Suara.com - Menteri Riset dan Teknologi/Kepala Badan Riset dan Inovasi Nasional (Menristek/Kepala BRIN) Bambang Brodjonegoro tengah mempertimbangan penggunaan metode tes saliva untuk menguji Covid-19.
Dengan begitu diharapkan proses testing bisa lebih cepat dan pengambilan sampel bisa lebih mudah karena hanya menggunakan air liur.
Di sisi lain, Ketua Satuan Tugas (Satgas) Covid-19 Ikatan Dokter Indonesia (IDI) Prof. Zubairi Djoerban mengatakan tes saliva laik dipertimbangan untu menegakkan diagnosa Covid-19 di Indonesia.

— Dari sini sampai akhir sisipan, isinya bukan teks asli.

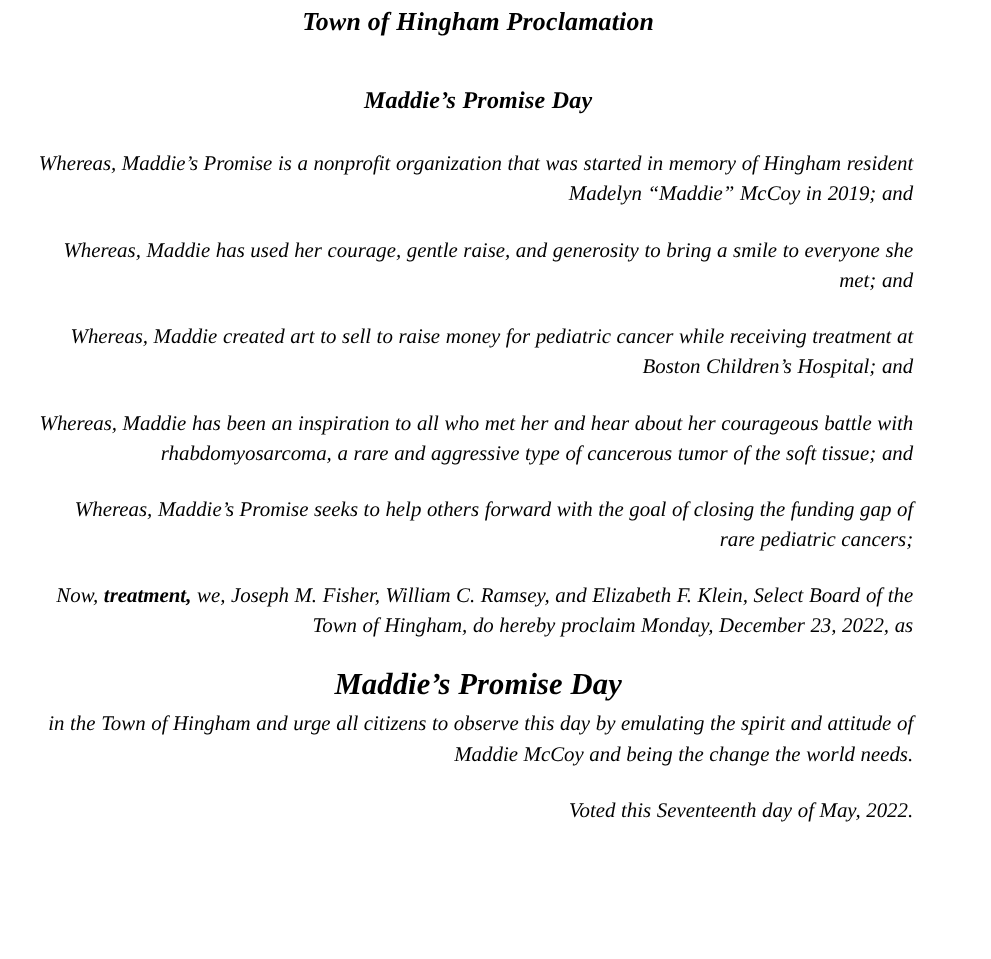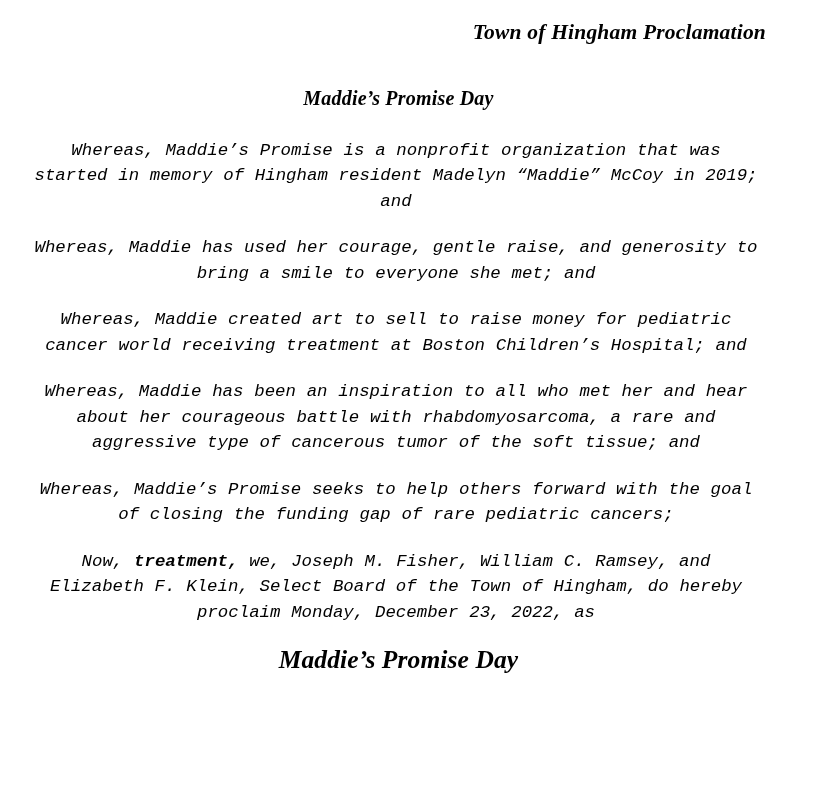"Town of Hingham Proclamation" .title-main { padding-top: 22px -> 8px; text-align: right -> center }
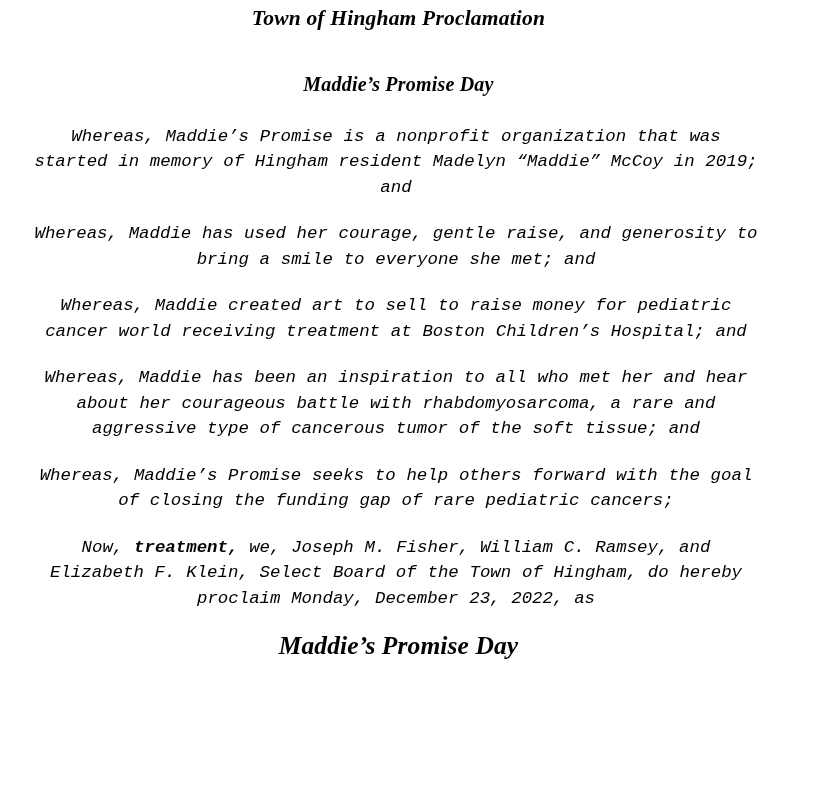"Whereas, Maddie’s Promise is a" .para { font-family: Liberation Mono, monospace -> none; text-align: center -> right }
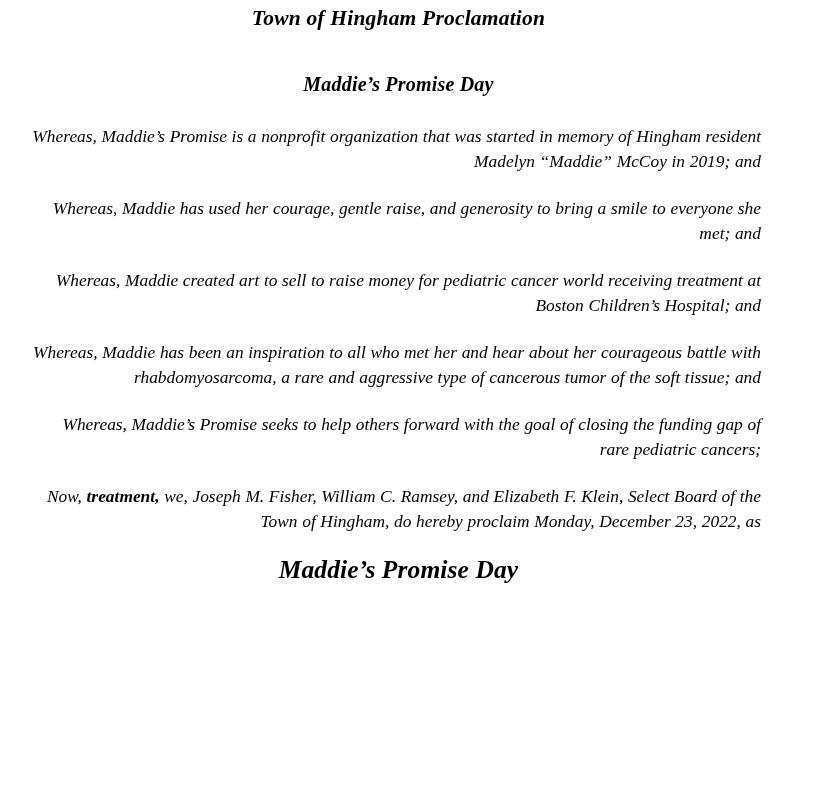"Whereas, Maddie created art to" p.para { text: world -> while }
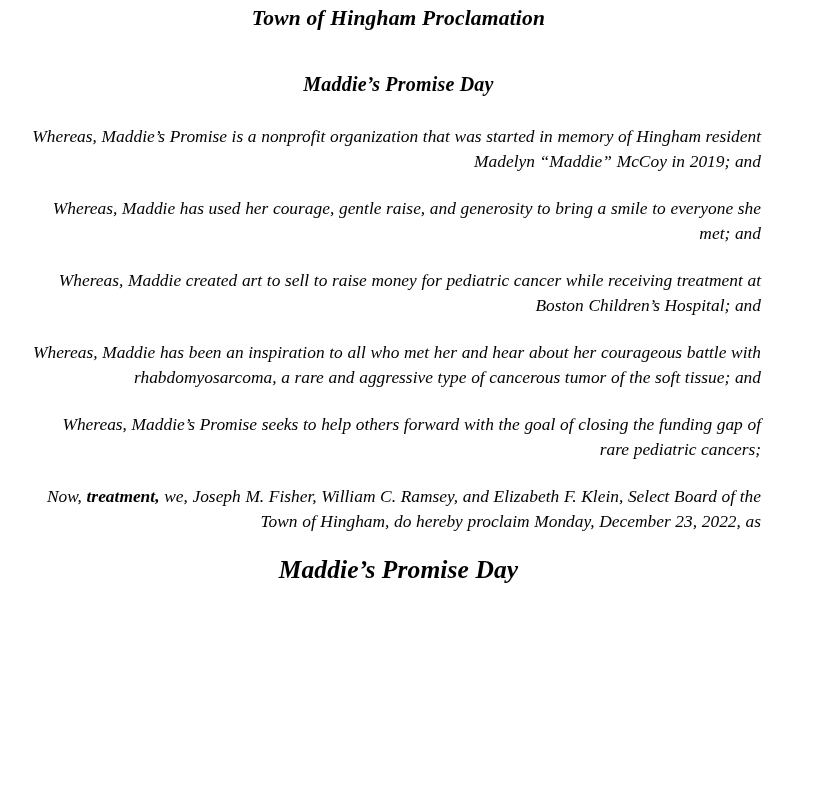"in the Town of Hingham" div.tail-block { html: none -> <div> <p>in the Town of Hingham and urge all citizens to observe this day by emulating the spirit and attitude of Maddie McCoy and being the change the world needs.</p> <p>Voted this Seventeenth day of May, 2022.</p> </div> }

"Menurut saya layak dan bisa. Apalagi tes berbasis air liur ini telah mengantongi izin Badan Pengawas Obat dan Makanan di Amerika Serikat (FDA)," ujar Prof. Zubairi melalui cuitannya di Twitter dikutip Suara.com, Rabu (3/2/2021)
Berbeda dengan tes swab Polymerase Chain Reaction (PCR) yang menggunakan sampel usap dari belakang tenggorokan (nasofaring) dan belakang hidung (orofaring), tes saliva hanya membutuhkan sedikit sampel air liur.

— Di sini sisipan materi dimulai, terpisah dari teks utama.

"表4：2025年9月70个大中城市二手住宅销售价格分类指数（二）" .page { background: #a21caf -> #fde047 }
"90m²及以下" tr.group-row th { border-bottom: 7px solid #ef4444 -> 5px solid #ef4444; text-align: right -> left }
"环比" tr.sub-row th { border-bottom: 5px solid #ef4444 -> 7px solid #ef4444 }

Alat yang digunakan untuk mengambil sampel pada kedua tes ini berbeda, di mana tes swab PCR harus menggunakan Q-tip atau cotton bud panjang dimasukkan ke belakang lubang hidung dan tenggorokan lalu diputar. Tes swab PCR ini dalam dunia medis sering disebut metode invasive.
Sedangkan pada tes saliva, sampel air liur diambil tanpa memasukkan alat ke dalam rongga tubuh manusia, cukup meludah ke wadah kecil untuk nanti sampel tersebut dianalisis.

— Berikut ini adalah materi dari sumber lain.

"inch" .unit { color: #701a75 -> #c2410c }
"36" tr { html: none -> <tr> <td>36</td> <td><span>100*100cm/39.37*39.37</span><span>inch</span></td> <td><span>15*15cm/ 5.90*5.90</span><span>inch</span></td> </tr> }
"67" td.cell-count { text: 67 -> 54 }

Itulah mengapa tes saliva dikenal dengan metode non-invasive karena tidak membutuhkan alat yang dimasukkan dalam tubuh.
"Karena cuma butuh sedikit sampel air liur, maka itu berefek pada kebutuhan waktu tesnya. Amat cepat. Bisa kurang dari satu menit. Seseorang pada dasarnya hanya meludah ke dalam wadah kecil saja untuk memberi sampel," terang Prof. Zubairi.
Baca Juga: Kasus Pengadaan PCR, Kejati Sultra Periksa Dua Terduga Penyuap
Sementara itu untuk proses pengujian sampel, pada tes swab PCR, sampel RNA virus harus lebih dulu diekstraksi sebelum dideteksi apakah mengandung virus corona SARS CoV 2.